Tuesday, July 21, 1998 Published at 13:05 GMT 14:05 UK
Organic farmer fails in genetic appeal
Devon demonstrations against the gene experiments.
A Court of Appeal tribunal has confirmed that trials of genetically-altered maize in a field next to an organic farmer may proceed.
Earlier this month, it was turned down by a High Court judge who ruled that his case was "unarguable", and the court of appeal has backed that judgement.
Lord Justice Simon Brown, sitting with Lord Justice Judge and Lord Justice Buxton, ruled that the the Environment Minister, Michael Meacher, should not have given approval for the crop trials to go ahead.
But the judges concluded that the courts had no jurisdiction to intervene. Lord Justice Buxton said in his written judgement that the grounds of Mr Watson's appeal were "fundamentally misconceived".
Modified maize was sown in May in a field belonging to the National Institute for Agriculture Botany next to Mr Watson's organic farm in Buckfastleigh, near Totnes, Devon.
The High Court's justice said in the earlier judgement that the risk was "likely to be zero".
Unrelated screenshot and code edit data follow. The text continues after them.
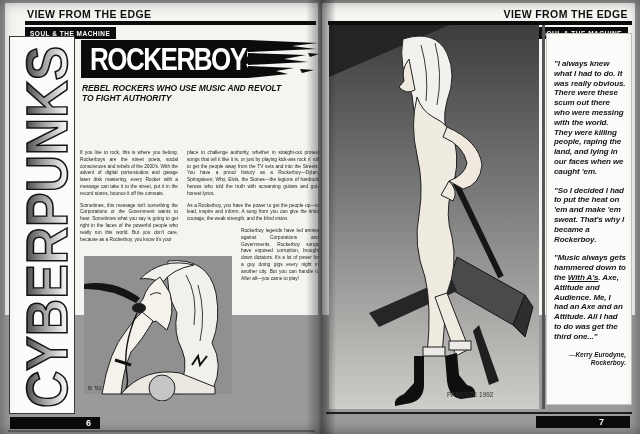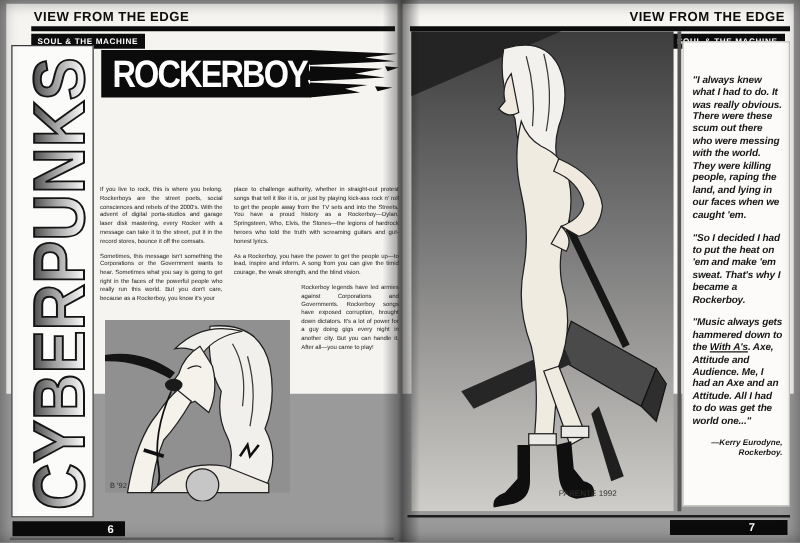--- a/index.html
+++ b/index.html
@@ -89,6 +89,7 @@
     </svg>
   </div>
 
+  <div class="subtitle">REBEL ROCKERS WHO USE MUSIC AND REVOLT TO FIGHT AUTHORITY</div>
 
   <div class="body-cols">
     <div class="bcol col1">

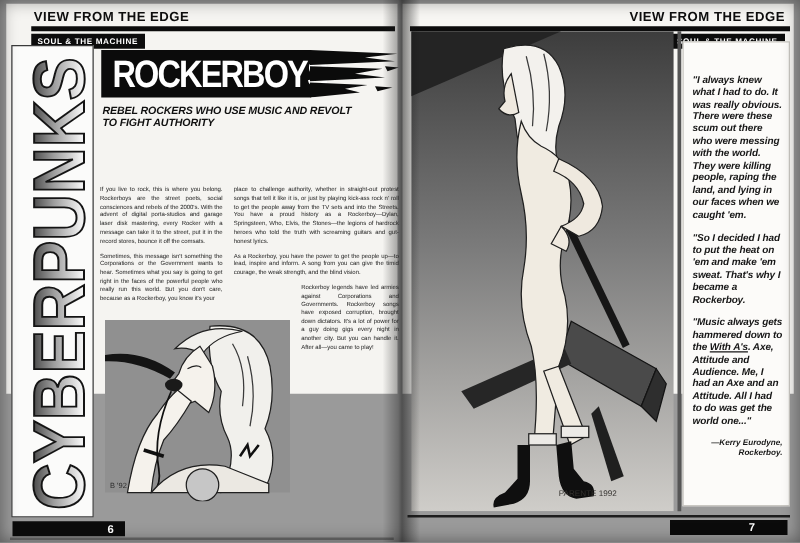--- a/index.html
+++ b/index.html
@@ -184,7 +184,7 @@
     <div class="sb-quote">
       <p>"I always knew what I had to do. It was really obvious. There were these scum out there who were messing with the world. They were killing people, raping the land, and lying in our faces when we caught 'em.</p>
       <p>"So I decided I had to put the heat on 'em and make 'em sweat. That's why I became a Rockerboy.</p>
-      <p><span>"Music always gets hammered down to the </span><span class="u">With A's</span><span>. Axe, Attitude and Audience. Me, I had an Axe and an Attitude. All I had to do was get the world one..."</span></p>
+      <p><span>"Music always gets hammered down to the </span><span class="u">With A's</span><span>. Axe, Attitude and Audience. Me, I had an Axe and an Attitude. All I had to do was get the third one..."</span></p>
     </div>
     <div class="sb-attr">
       <div>—Kerry Eurodyne,</div>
Government advisers had said that there would be no risk as long as there was at least 200 metres between the two crops.
Environmentalists, fighting the introduction of what they call "Frankenstein food", reacted with dismay to the "disastrous" decision.
Both Friends of the Earth and the Soil Association, which grants organic status to farmers, backed Mr Watson's application for permission to seek a judicial review on the grounds that the controversial seed trials were being carried out in disregard of the law.
Mr Watson, who estimates he could lose £20,000 as a result, said: "One of the very firm rules of organic farming is that no product can contain any genetically-modified material whatsoever."
But Dr Thomas Jolliffe of seed manufacturers Advanta Holdings UK Ltd said that there was no risk attached to the experiments.
"There are no risks perceived with this genetically engineered maize," he said.
"While cross pollination is theoretically possible, the consequences have been looked at and are regarded as not being significant."